Sunday, November 5, 2023

Editing and AI

Nikon D810, 80-400mm, 1/200, f4.5, ISO 12,800

The debate about artificial intelligence in photo editing is far from over. At what point does a photo stop being a photo and become an AI creation? Though I don’t hope to definitively answer the question here, I can at least provide a sample from the borderland.

I took the photo above during yesterday’s Central Avenue Dia de los Muertos parade. If you click on it to get a better view of the details, you’ll see just how grainy it is. That’s an inevitable consequence of cranking the ISO way up, which in turn is an inevitable consequence of working in low light (a nearby streetlight was the best I could find) without flash (too far away from the subjects for the flash to be of much use).

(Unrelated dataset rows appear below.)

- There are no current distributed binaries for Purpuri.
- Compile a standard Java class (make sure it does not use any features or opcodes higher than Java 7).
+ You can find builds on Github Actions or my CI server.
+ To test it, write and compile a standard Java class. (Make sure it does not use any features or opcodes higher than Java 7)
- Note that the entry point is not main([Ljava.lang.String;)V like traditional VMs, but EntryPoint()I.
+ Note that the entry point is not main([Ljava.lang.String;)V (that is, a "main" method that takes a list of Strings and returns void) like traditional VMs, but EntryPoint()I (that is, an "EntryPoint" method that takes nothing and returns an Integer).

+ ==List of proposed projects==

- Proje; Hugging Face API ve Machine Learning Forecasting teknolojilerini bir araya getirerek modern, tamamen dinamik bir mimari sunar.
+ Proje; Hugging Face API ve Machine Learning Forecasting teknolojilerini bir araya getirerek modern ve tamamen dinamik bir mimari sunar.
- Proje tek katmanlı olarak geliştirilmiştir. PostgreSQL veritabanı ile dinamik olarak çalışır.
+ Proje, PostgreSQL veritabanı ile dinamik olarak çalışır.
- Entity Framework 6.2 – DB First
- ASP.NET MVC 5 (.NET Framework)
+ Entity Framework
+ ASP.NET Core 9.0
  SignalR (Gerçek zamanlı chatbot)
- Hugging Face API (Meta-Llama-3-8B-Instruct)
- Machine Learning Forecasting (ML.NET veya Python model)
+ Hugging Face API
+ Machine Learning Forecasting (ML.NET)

So when I got it home and loaded it into Lightroom, I ran a noise reduction filter on the image. Interestingly enough, the app made a copy of the original and then officially designated the filtered version as “Enhanced-NR” indicating that it had been altered using AI.

As ever, my goal is for the image to reproduce the experience, to show what I saw. The grainy photo definitely wasn’t what I was after. The noise-reduced version is a lot closer to reality.

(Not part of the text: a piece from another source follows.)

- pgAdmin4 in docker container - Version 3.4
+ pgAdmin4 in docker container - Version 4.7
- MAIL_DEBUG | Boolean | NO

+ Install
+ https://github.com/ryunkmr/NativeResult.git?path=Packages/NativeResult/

But here’s the issue: it has also taken on an AI-view-of-the-world visual quality. If you typed “woman celebrating Dia de los Muertos” into a generative AI system, you’d likely get something more surreal than this. Still, that same sense of light and color that algorithms bring to their own products ... well, that’s what this looks like, too. 

And the last thing I’d ever want as a photographer would be an image that looked like a machine made it up.